=== DATA SECTION ===

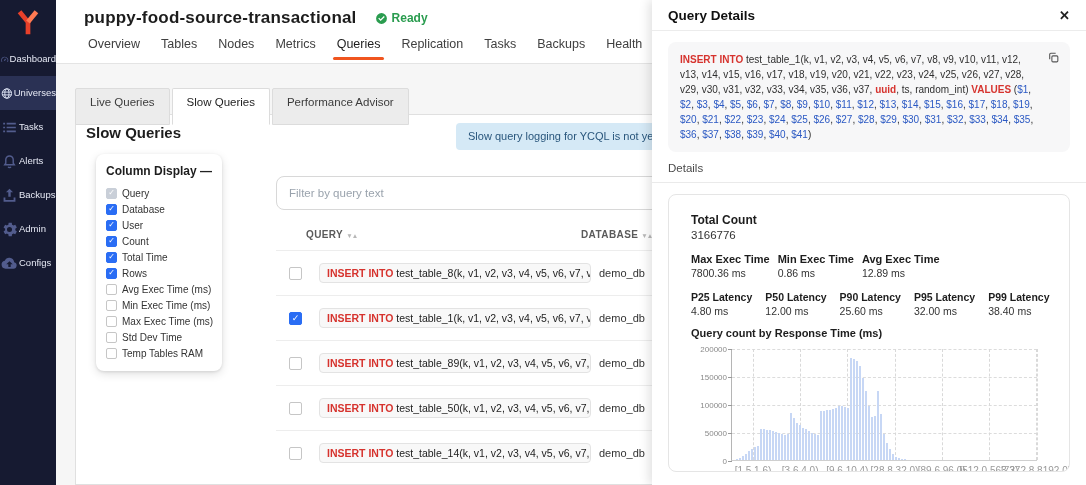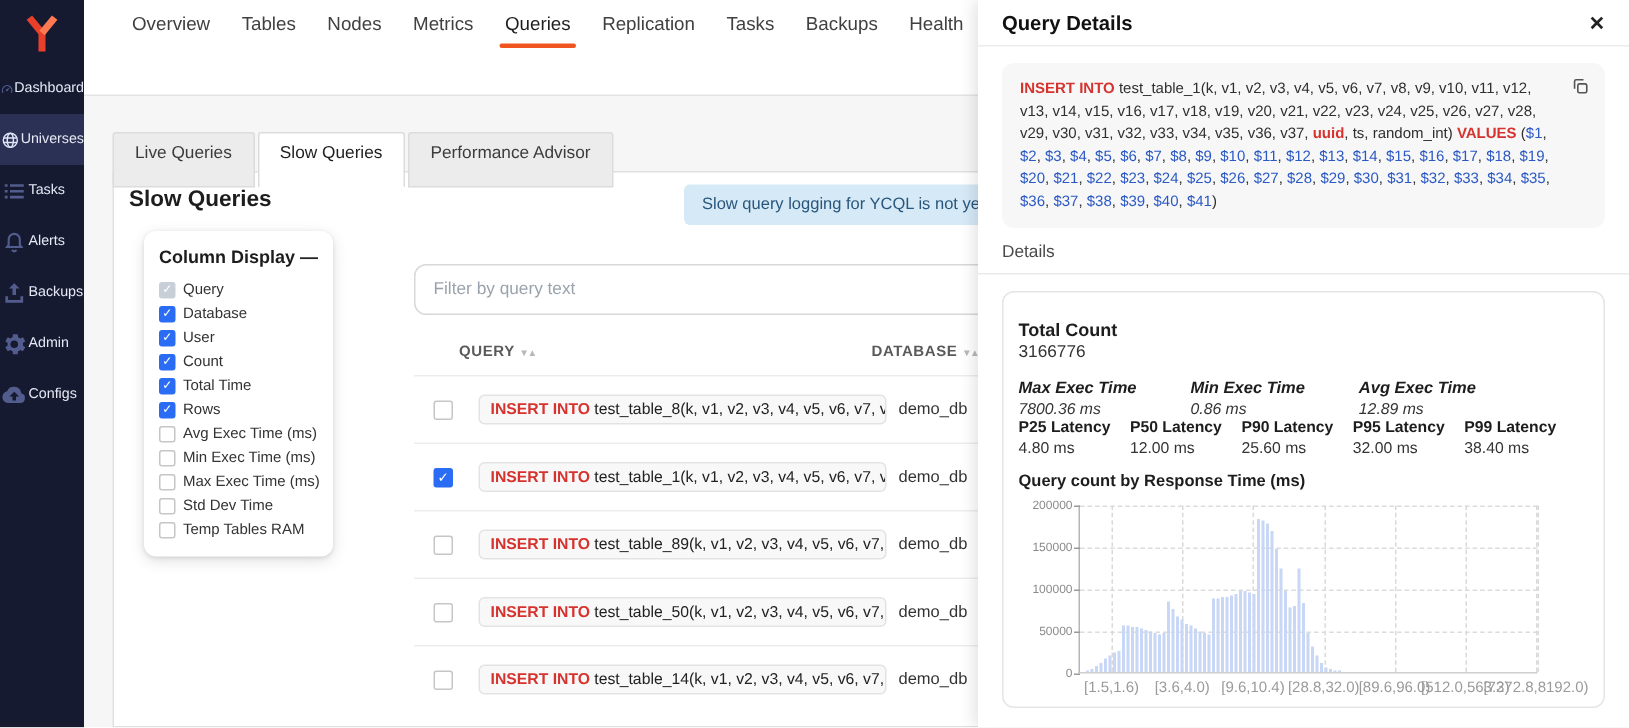--- a/index.html
+++ b/index.html
@@ -69,25 +69,25 @@
   .d-title { font-size:13.5px; font-weight:bold; color:#111; }
   .d-close { font-size:13px; color:#222; cursor:pointer; font-weight:bold; }
   .sql-box { margin:11px 16px 0; background:#f7f7f8; border-radius:8px; padding:10px 36px 10px 12px; position:relative; font-size:10px; line-height:1.5; color:#2f2f2f; flex:none; }
   .param { color:#2b59c3; }
   .copy { position:absolute; top:9px; right:10px; width:13px; height:13px; color:#555; cursor:pointer; }
   .copy svg { width:100%; height:100%; display:block; }
   .d-tabs { display:flex; gap:46px; padding:10px 16px 0; border-bottom:1px solid #eaeaea; flex:none; }
   .d-tab { font-size:11.5px; color:#4a4a4a; padding-bottom:8px; position:relative; cursor:pointer; }
   .d-tab.active { color:#222; }
   .d-tab.active::after { content:""; position:absolute; left:0; right:0; bottom:-1px; height:3px; background:#f2704b; border-radius:2px; }
-  .stats-card { margin:11px 16px 13px; border:1px solid #e5e5e5; border-radius:8px; padding:18px 10px; flex:1; overflow:hidden; }
+  .stats-card { margin:11px 16px 13px; border:1px solid #e5e5e5; border-radius:8px; padding:18px 22px; flex:1; overflow:hidden; }
   .s-label { font-size:12px; font-weight:bold; color:#1d1d1d; }
   .s-value { font-size:11.5px; color:#333; margin-top:2px; }
   .total-block { margin-bottom:12px; }
-  .exec-row { display:flex; gap:36px; margin-bottom:0;font-style:italic; }
+  .exec-row { display:flex; gap:8px; margin-bottom:12px; }
   .exec-row .s-label { font-size:11px; }
   .exec-row .s-value { font-size:10.5px; }
   .lat-row { display:flex; gap:13px; margin-bottom:10px; }
   .lat-row .s-label { font-size:10.5px; white-space:nowrap; }
   .lat-row .s-value { font-size:10.5px; }
   .chart-title { font-size:11px; font-weight:bold; color:#1d1d1d; margin-bottom:8px; }
 
   .chart { position:relative; height:134px; }
   .plot { position:absolute; left:40px; top:2px; width:306px; height:112px; border-left:1px solid #b5b5b5; border-bottom:1px solid #cfcfcf; }
   .hgrid { position:absolute; left:0; right:0; height:0; border-top:1px dashed #dcdcdc; }
@@ -166,20 +166,31 @@
             <svg viewBox="0 0 24 24" fill="currentColor">
               <path d="M17.8 9.9A6.2 6.2 0 0 0 6 8.6 5 5 0 0 0 7 18.5h9.8a4.1 4.1 0 0 0 1-8.1zm-4.3 3.2v3.3h-3v-3.3H7.9L12 9l4.1 4.1z"></path>
             </svg>
           </span>
           <span class="nl">Configs</span>
         </div>
       </div>
   </div>
 
   <div class="header">
+    <div class="title-row">
+      <span class="u-title">puppy-food-source-transactional</span>
+      <span class="ready">
+        <span class="ri">
+            <svg viewBox="0 0 24 24" fill="currentColor">
+              <path d="M12 2a10 10 0 1 0 0 20 10 10 0 0 0 0-20zm-1.6 14.6L6 12.2l1.7-1.7 2.7 2.7 5.9-5.9L18 9z"></path>
+            </svg>
+          </span>
+        <span>Ready</span>
+      </span>
+    </div>
     <div class="tabs">
         <div class="tab">Overview</div>
         <div class="tab">Tables</div>
         <div class="tab">Nodes</div>
         <div class="tab">Metrics</div>
         <div class="tab active">Queries</div>
         <div class="tab">Replication</div>
         <div class="tab">Tasks</div>
         <div class="tab">Backups</div>
         <div class="tab">Health</div>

===

WORK REQUIRED >>
Omit every picture while transcribing the records above exactly.

RESULT OF THIS EXERCISE >>
--- a/index.html
+++ b/index.html
@@ -69,25 +69,25 @@
   .d-title { font-size:13.5px; font-weight:bold; color:#111; }
   .d-close { font-size:13px; color:#222; cursor:pointer; font-weight:bold; }
   .sql-box { margin:11px 16px 0; background:#f7f7f8; border-radius:8px; padding:10px 36px 10px 12px; position:relative; font-size:10px; line-height:1.5; color:#2f2f2f; flex:none; }
   .param { color:#2b59c3; }
   .copy { position:absolute; top:9px; right:10px; width:13px; height:13px; color:#555; cursor:pointer; }
   .copy svg { width:100%; height:100%; display:block; }
   .d-tabs { display:flex; gap:46px; padding:10px 16px 0; border-bottom:1px solid #eaeaea; flex:none; }
   .d-tab { font-size:11.5px; color:#4a4a4a; padding-bottom:8px; position:relative; cursor:pointer; }
   .d-tab.active { color:#222; }
   .d-tab.active::after { content:""; position:absolute; left:0; right:0; bottom:-1px; height:3px; background:#f2704b; border-radius:2px; }
-  .stats-card { margin:11px 16px 13px; border:1px solid #e5e5e5; border-radius:8px; padding:18px 10px; flex:1; overflow:hidden; }
+  .stats-card { margin:11px 16px 13px; border:1px solid #e5e5e5; border-radius:8px; padding:18px 22px; flex:1; overflow:hidden; }
   .s-label { font-size:12px; font-weight:bold; color:#1d1d1d; }
   .s-value { font-size:11.5px; color:#333; margin-top:2px; }
   .total-block { margin-bottom:12px; }
-  .exec-row { display:flex; gap:36px; margin-bottom:0;font-style:italic; }
+  .exec-row { display:flex; gap:8px; margin-bottom:12px; }
   .exec-row .s-label { font-size:11px; }
   .exec-row .s-value { font-size:10.5px; }
   .lat-row { display:flex; gap:13px; margin-bottom:10px; }
   .lat-row .s-label { font-size:10.5px; white-space:nowrap; }
   .lat-row .s-value { font-size:10.5px; }
   .chart-title { font-size:11px; font-weight:bold; color:#1d1d1d; margin-bottom:8px; }
 
   .chart { position:relative; height:134px; }
   .plot { position:absolute; left:40px; top:2px; width:306px; height:112px; border-left:1px solid #b5b5b5; border-bottom:1px solid #cfcfcf; }
   .hgrid { position:absolute; left:0; right:0; height:0; border-top:1px dashed #dcdcdc; }
@@ -166,20 +166,31 @@
             <svg viewBox="0 0 24 24" fill="currentColor">
               <path d="M17.8 9.9A6.2 6.2 0 0 0 6 8.6 5 5 0 0 0 7 18.5h9.8a4.1 4.1 0 0 0 1-8.1zm-4.3 3.2v3.3h-3v-3.3H7.9L12 9l4.1 4.1z"></path>
             </svg>
           </span>
           <span class="nl">Configs</span>
         </div>
       </div>
   </div>
 
   <div class="header">
+    <div class="title-row">
+      <span class="u-title">puppy-food-source-transactional</span>
+      <span class="ready">
+        <span class="ri">
+            <svg viewBox="0 0 24 24" fill="currentColor">
+              <path d="M12 2a10 10 0 1 0 0 20 10 10 0 0 0 0-20zm-1.6 14.6L6 12.2l1.7-1.7 2.7 2.7 5.9-5.9L18 9z"></path>
+            </svg>
+          </span>
+        <span>Ready</span>
+      </span>
+    </div>
     <div class="tabs">
         <div class="tab">Overview</div>
         <div class="tab">Tables</div>
         <div class="tab">Nodes</div>
         <div class="tab">Metrics</div>
         <div class="tab active">Queries</div>
         <div class="tab">Replication</div>
         <div class="tab">Tasks</div>
         <div class="tab">Backups</div>
         <div class="tab">Health</div>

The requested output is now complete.